I’m using the latest DeepSpeech git clone on Ubuntu 18.04, and have downloaded Common Voice 2, as required.

When running

bin/import_cv2

the program correctly finds the *.tsv files and clip folders, but then reports

Final amount of imported audio: 0

and all files were skipped due to failing upon conversion. No other errors are reported.

Any help would be greatly appreciated.

lissyx · July 26, 2019, 6:20am

Can you share log, so we can have a look ?

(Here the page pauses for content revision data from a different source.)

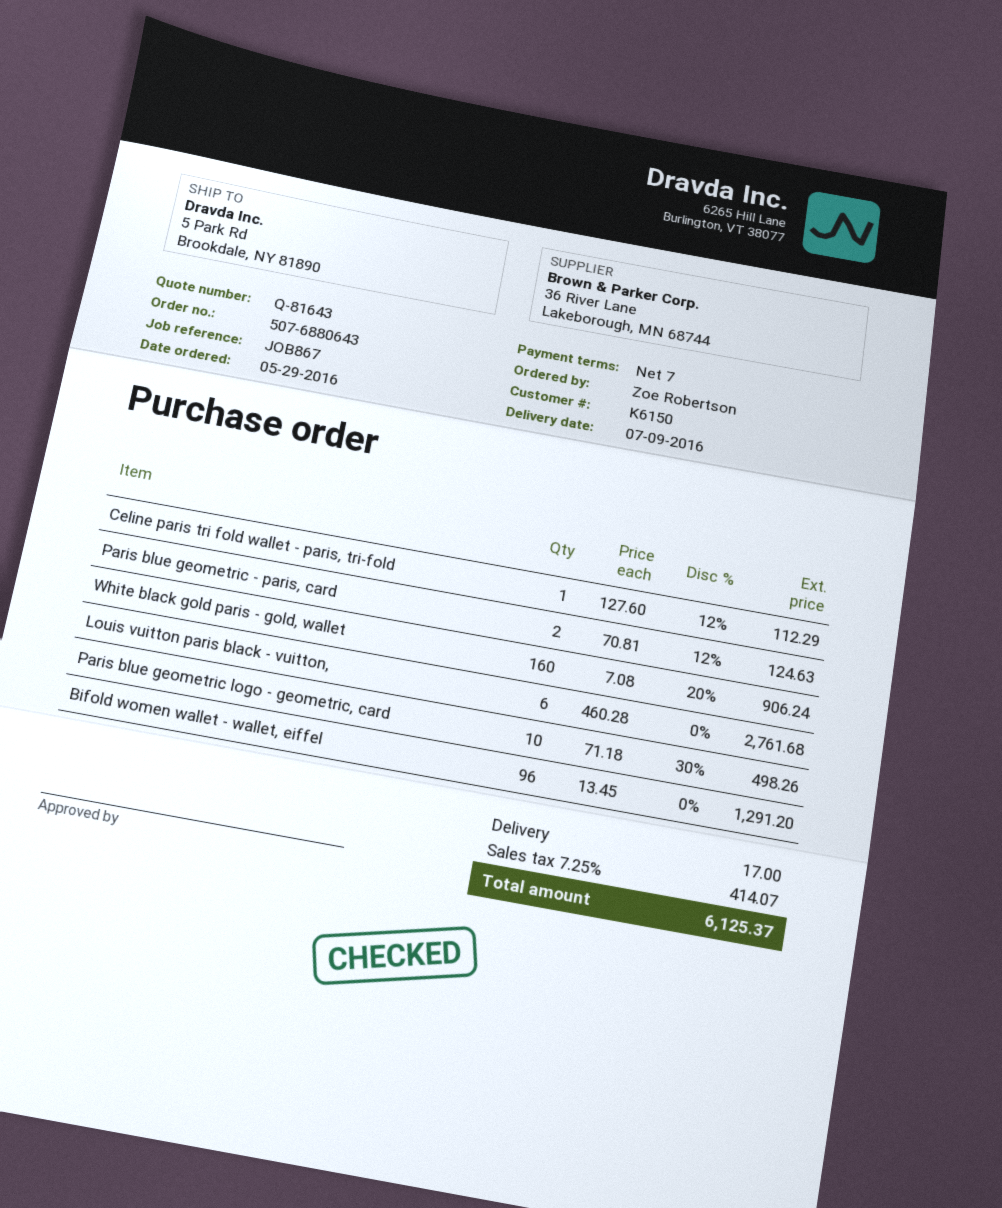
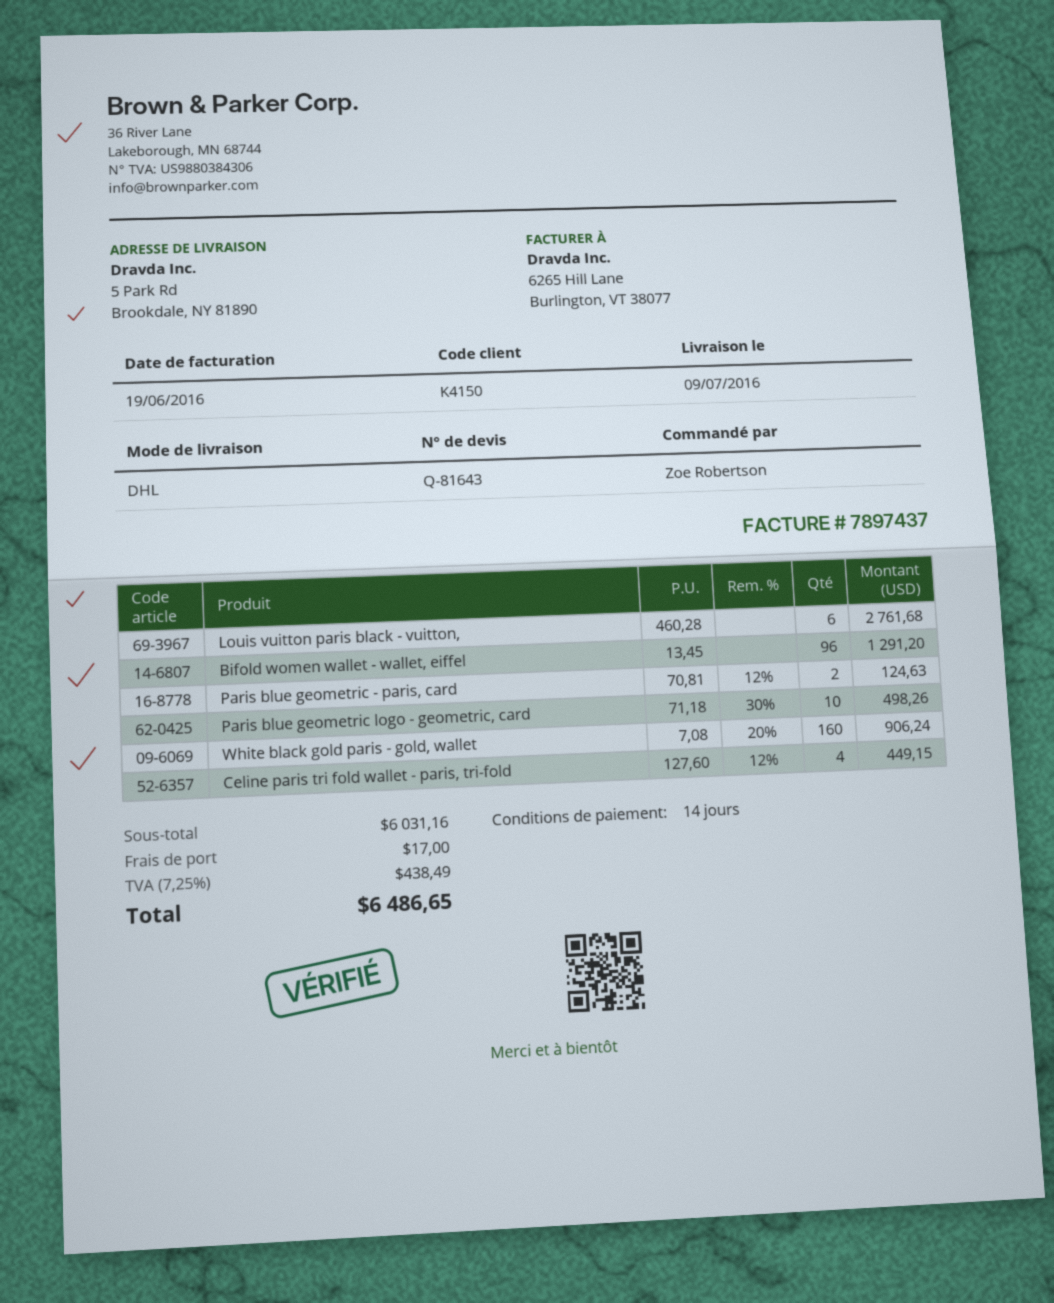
payment terms: 7 days -> 14 days
customer number: K6150 -> K4150
Celine paris tri fold wallet - paris, tri-fold: 1 x 127.60 - 12% = 112.29 -> 4 x 127.60 - 12% = 449.15
tax: 7.25% = 414.07 -> 7.25% = 438.49
total: 6125.37 -> 6486.65

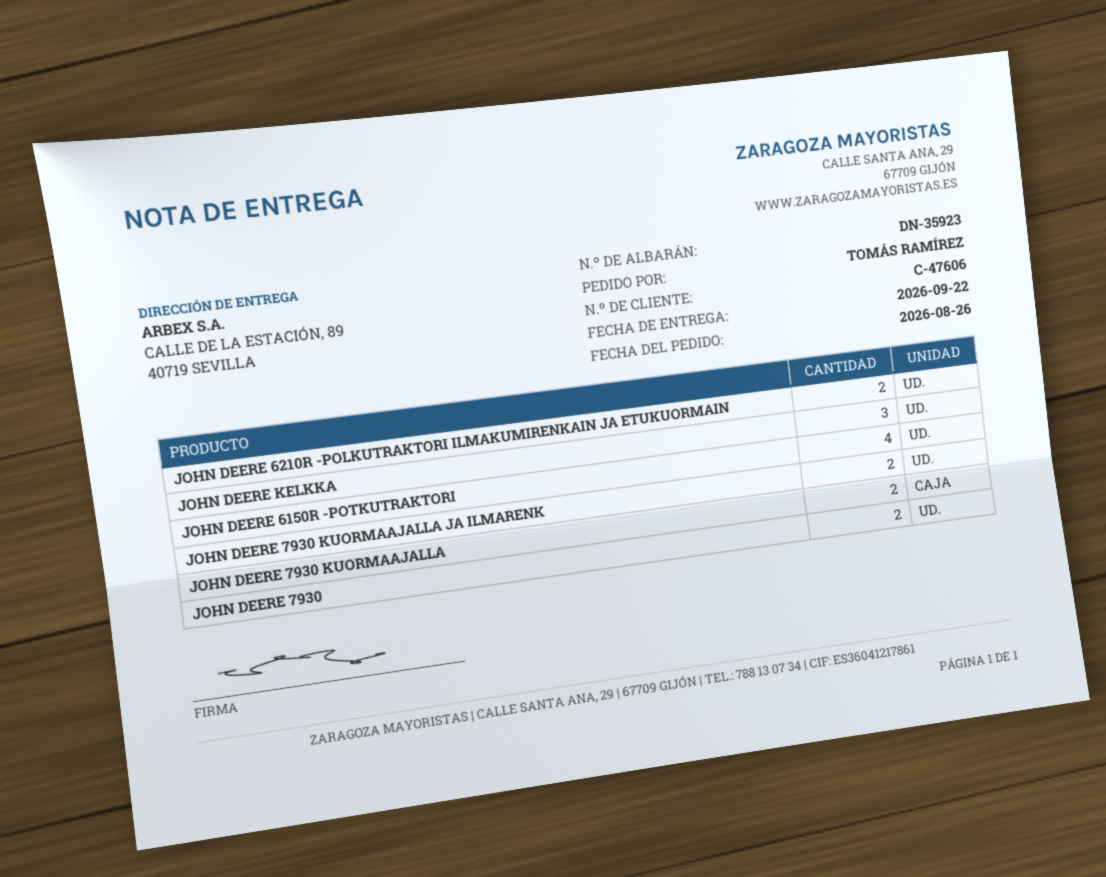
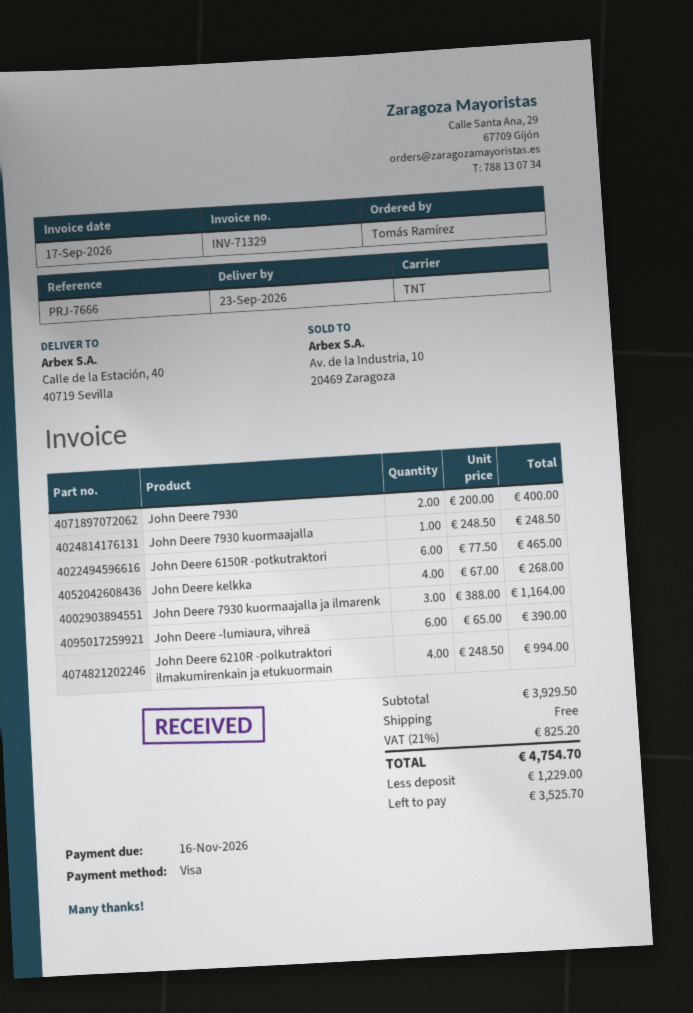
delivery date: 2026-09-22 -> 2026-09-23
ship to: CALLE DE LA ESTACIÓN, 89, 40719 SEVILLA -> Calle de la Estación, 40, 40719 Sevilla
JOHN DEERE 6210R -POLKUTRAKTORI ILMAKUMIRENKAIN JA ETUKUORMAIN: 2 -> 4
JOHN DEERE KELKKA: 3 -> 4
JOHN DEERE 6150R -POTKUTRAKTORI: 4 -> 6
JOHN DEERE 7930 KUORMAAJALLA JA ILMARENK: 2 -> 3
JOHN DEERE 7930 KUORMAAJALLA: 2 -> 1
John Deere -lumiaura, vihreä: none -> 6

pvk444 · July 26, 2019, 7:01am

Here is the terminal output. Is there a log file as well somewhere? Did not find any reference looking through import_cv2.py

(nlp) orchestrate@gpurig:~/projects/DeepSpeech$ bin/import_cv2.py --filter_alphabet /home/orchestrate/projects/DeepSpeech/data/alphabet.txt /home/orchestrate/projects/corpora/common_voice_2
Loading TSV file: /home/orchestrate/projects/corpora/common_voice_2/train.tsv
Saving new DeepSpeech-formatted CSV file to: /home/orchestrate/projects/corpora/common_voice_2/clips/train.csv
Importing mp3 files…
Progress |################################################################################################################################################################################## | 99% completedWriting CSV file for DeepSpeech.py as: /home/orchestrate/projects/corpora/common_voice_2/clips/train.csv
Progress |# | 100% completed
Imported 0 samples.
Skipped 63330 samples that failed upon conversion.
Final amount of imported audio: 0:00:00.
Loading TSV file: /home/orchestrate/projects/corpora/common_voice_2/test.tsv
Saving new DeepSpeech-formatted CSV file to: /home/orchestrate/projects/corpora/common_voice_2/clips/test.csv
Importing mp3 files…
Progress |###################################################################################################################################################################################| 100% completedWriting CSV file for DeepSpeech.py as: /home/orchestrate/projects/corpora/common_voice_2/clips/test.csv
Progress |# | 100% completed
Imported 0 samples.
Skipped 13178 samples that failed upon conversion.
Final amount of imported audio: 0:00:00.
Loading TSV file: /home/orchestrate/projects/corpora/common_voice_2/dev.tsv
Saving new DeepSpeech-formatted CSV file to: /home/orchestrate/projects/corpora/common_voice_2/clips/dev.csv
Importing mp3 files…
Progress |###################################################################################################################################################################################| 100% completedWriting CSV file for DeepSpeech.py as: /home/orchestrate/projects/corpora/common_voice_2/clips/dev.csv
Progress |# | 100% completed
Imported 0 samples.
Skipped 13178 samples that failed upon conversion.
Final amount of imported audio: 0:00:00.
Progress |###################################################################################################################################################################################| 100% completed
Progress |###################################################################################################################################################################################| 100% completed
Progress |###################################################################################################################################################################################| 100% completed
(nlp) orchestrate@gpurig:~/projects/DeepSpeech$

lissyx · July 26, 2019, 7:09am

How fast does it completes ?

pvk444 · July 26, 2019, 7:56am

With an Intel Xeon CPU E5-2650 v2 @ 2.60GHz CPU and 64 GB RAM the entire import_cv2 run takes 825.22 seconds

reuben · July 26, 2019, 8:54am

import_cv2.py is masking the real error. Try removing the try block here so you can see the actual problem:

github.com

mozilla/DeepSpeech/blob/daa6167829e7eee45f22ef21f81b24d36b664f7a/bin/import_cv2.py#L134-L137


try:
    transformer.build(mp3_filename, wav_filename)
except sox.core.SoxError:
    pass

pvk444 · July 26, 2019, 11:16am

This is really odd: it works now. Because of some other challenges, I had to reinstall SWIG and rebuild ctcdecoder in parallel to updating / running import_cv2. This seems to have “unblocked” something (what, I can’t tell), and it works now as expected.

Thanks for the help reuben and lissyx.

eggonlea · July 27, 2019, 5:36pm

Most likely you fixed the sox package at the same time.